Supreme Court of the State of New York, Kings County
Jul 27, 2011
2011 N.Y. Slip Op. 51401 (N.Y. Sup. Ct. 2011)

Opinion

3023/09.

Decided July 27, 2011.

Laurence L. Love, Esq., Forest Hills, NY, Attorney for Plaintiff.

Malissa Manna, Esq., Ahmuty, Demers and McManus, Albertson, NY, Attorney for Defendant.


By notice of motion filed on January 6, 2011, under motion sequence number two, defendant Hsin Min Hsu moves pursuant to CPLR 3212 for an order granting summary judgment in his favor on the issue of liability and dismissing plaintiff Lidia Lopez's complaint. Plaintiff opposes the defendant's motion.

BACKGROUND

On February 6, 2009, plaintiff filed a summons and verified complaint with the Kings County Clerk's Office. Defendant joined issue with a verified answer dated May 1, 2009. On November 8, 2010, a note of issue was filed.

The instant action is for damages for personal injuries sustained in a trip and fall incident. Plaintiff's verified complaint and bill of particulars alleges, among other things, that on September 2, 2008, she tripped, fell and injured herself on a dangerous and defective condition in the sidewalk in front of a building owned by the defendant (hereafter "the subject sidewalk") located in Kings County, New York. Plaintiff further alleges that the dangerous condition was due to defendant's negligent maintenance of the subject sidewalk.

MOTION PAPERS

The defendant's motion papers consist of a notice of motion, an attorney's affirmation and seven exhibits, labeled A through G. Exhibit A contains the summons and verified complaint. Exhibit B consists of the defendant's verified answer, and various discovery demands. Exhibit C is the note of issue. Exhibit D is a transcript of the deposition of the plaintiff taken on August 10, 2004. Exhibit E contains the plaintiff's verified bill of particulars. Exhibit F contains color photographs of the alleged dangerous condition at the location in question. Exhibit G contains the transcript of the deposition of Maria Valera, the defendant's employee, taken on October 19, 2010.

The plaintiff's opposition papers consist of an attorney's affirmation and three exhibits labeled A through C. Exhibit A is the deposition of the plaintiff taken on August 10, 2004. Exhibit B is the deposition of Maria Valera, taken on October 19, 2010. Exhibit C contains black and white photographs of the accident scene.

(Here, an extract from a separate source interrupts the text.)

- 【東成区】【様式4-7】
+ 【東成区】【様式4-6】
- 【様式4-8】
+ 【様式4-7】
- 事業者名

The defendant submitted an affirmation of counsel in reply.

LAW AND APPLICATION

It is well established that summary judgment may be granted only when it is clear that no triable issue of fact exists ( Alvarez v. Prospect Hospital, 68 NY2d 320, 508 N.Y.S.2d 923). The burden is upon the moving party to make a prima facie showing that he or she is entitled to summary judgment as a matter of law by presenting evidence in admissible form demonstrating the absence of material facts ( Guiffirda v. Citibank, 100 NY2d 72, 760 N.Y.S.2d 397). A failure to make that showing requires the denial of the summary judgment motion, regardless of the adequacy of the opposing papers ( Ayotte v. Gervasio, 81 NY2d 1062, 619 N.E.2d 400). If a prima facie showing has been made, the burden shifts to the opposing party to produce evidentiary proof sufficient to establish the existence of material issues of fact ( Alvarez, 68 NY2d at 324).

In determining a motion for summary judgment, evidence must be viewed in the light most favorable to the non-movant ( Pearson v. Dix McBride, LLC , 63 AD3d 895 , 883 N.Y.S.2d 53 [2nd Dept., 2009]). "The function of the court on a motion for summary judgment is not to resolve issues of fact or determine matters of credibility, but merely to determine whether such issues exist" ( Pearson, 63 AD3d at 895).

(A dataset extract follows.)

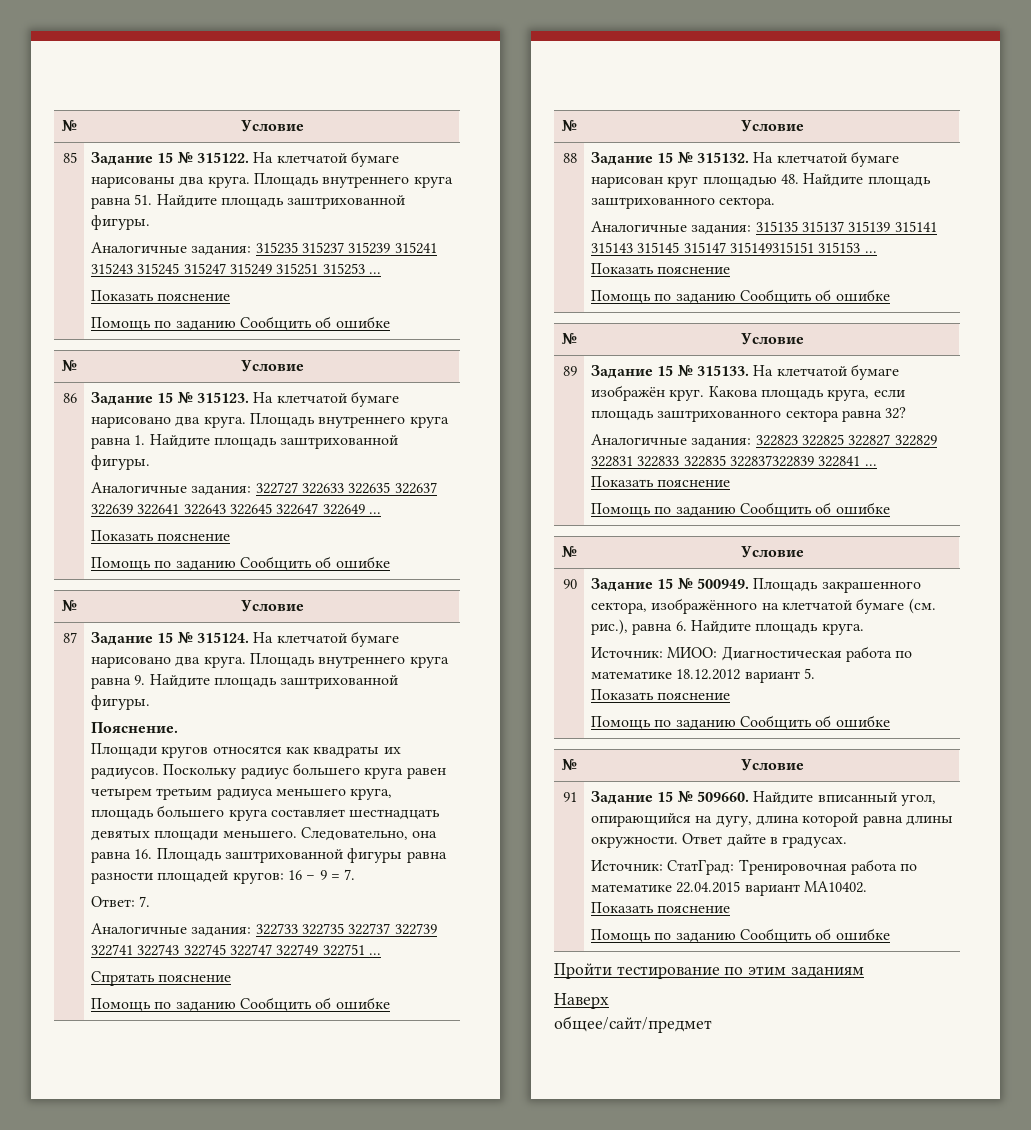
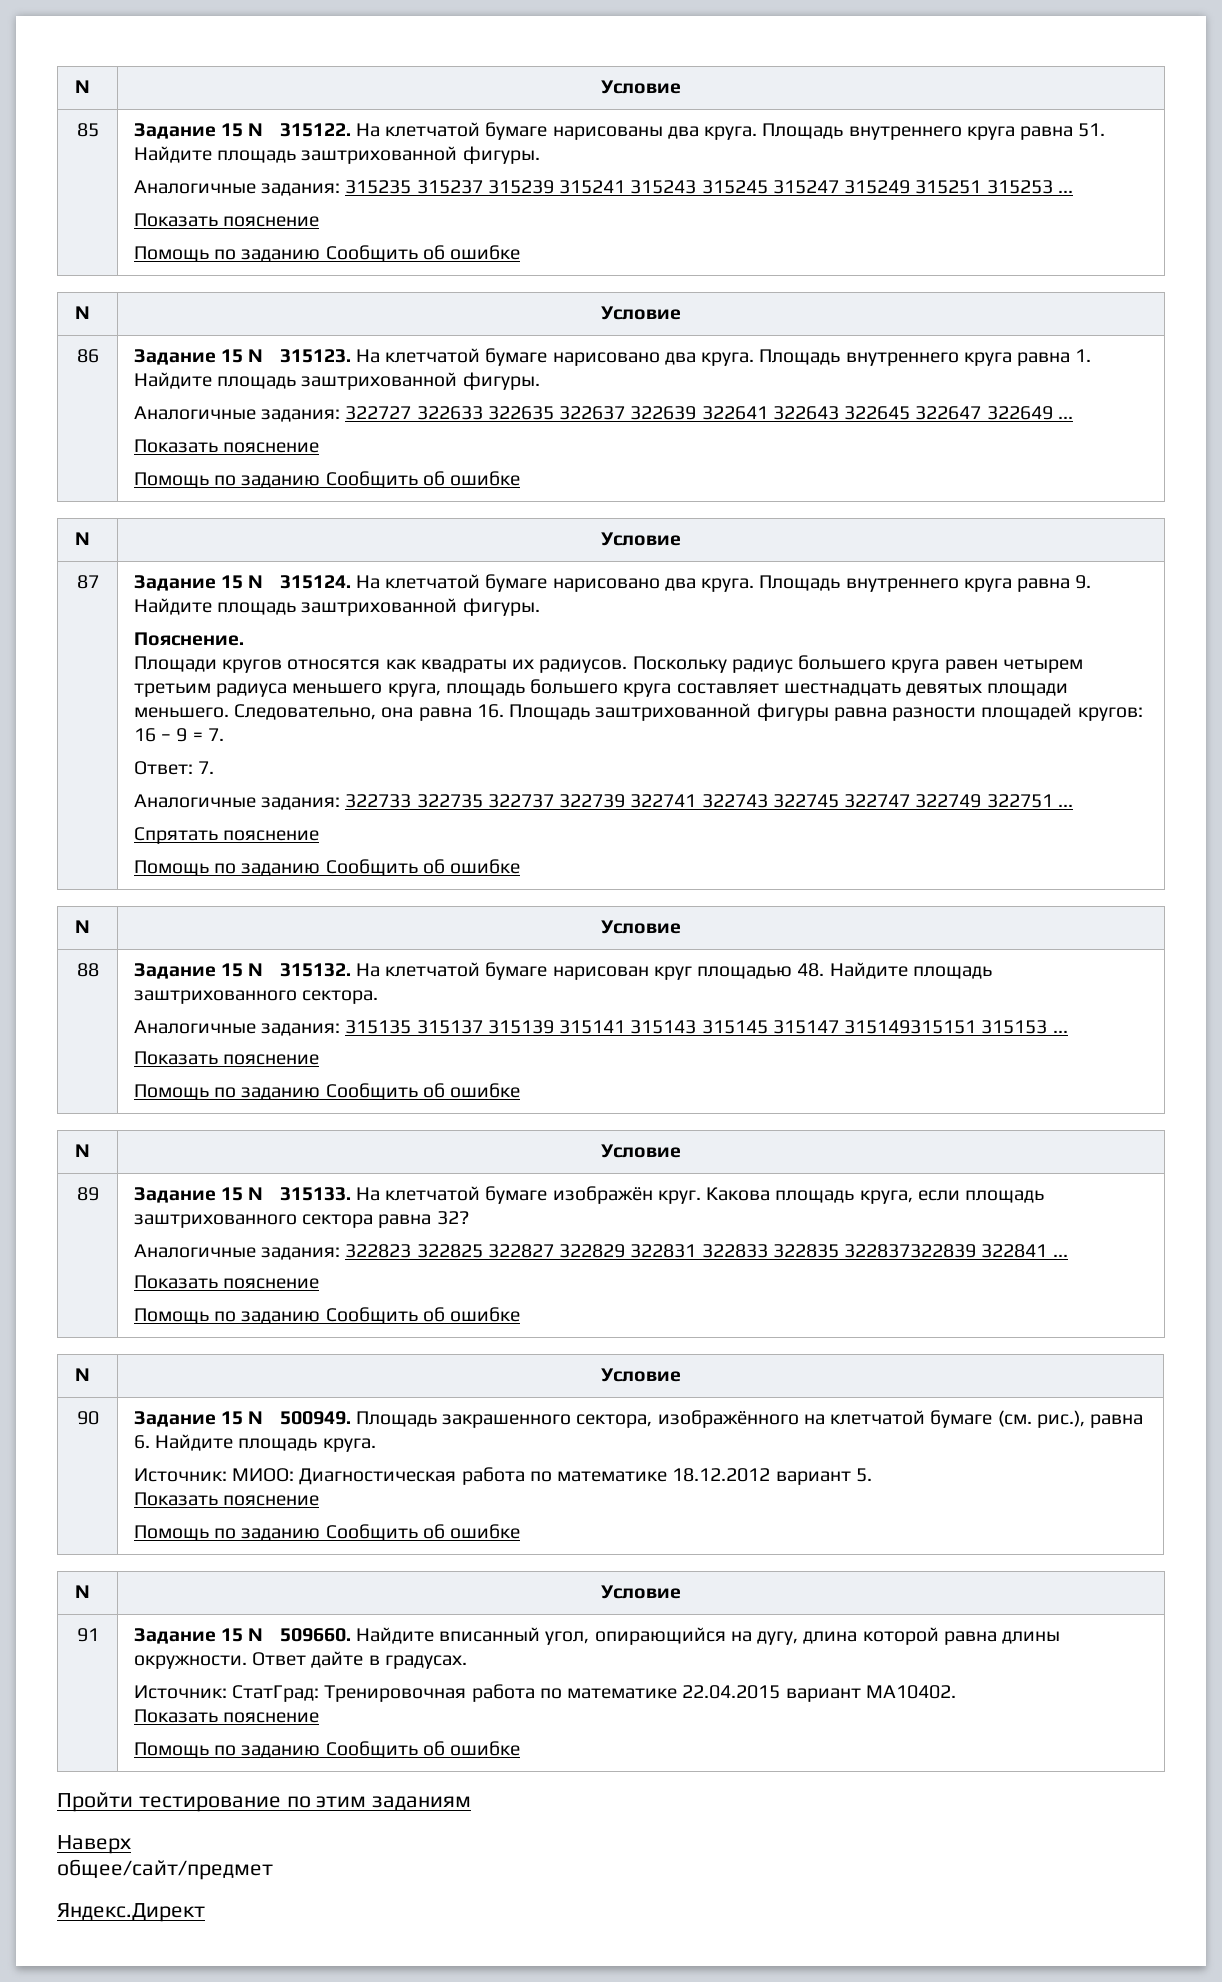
+ Яндекс.Директ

"Liability for a dangerous or defective condition is predicated upon ownership, occupancy, control or special use of the property Where none is present, a party cannot be held liable for injuries caused by the dangerous or defective condition of the property" (Noia v. Maselli , 45 AD3d 746 , 746, 846 N.Y.S.2d 326, 327 [2nd Dept., 2007]).

Generally, liability for injuries sustained as a result of dangerous and defective conditions on public sidewalks is placed on the municipality and not the abutting landowner ( Biondi v. County of Nassau , 49 AD3d 580 , 853 N.Y.S.2d 381 [2nd Dept., 2008]). A landowner is not liable to a pedestrian injured by a defect in a public sidewalk abutting the landowner's property unless the landowner caused the defective condition through negligent construction or repair, or as a result of some special use, or if a statute imposes the obligation to maintain the sidewalk on the abutting property owner ( Grossman v. Amalgamated Hous. Corp., 298 AD2d 224, 750 N.Y.S.2d 1 [1st Dept., 2002]).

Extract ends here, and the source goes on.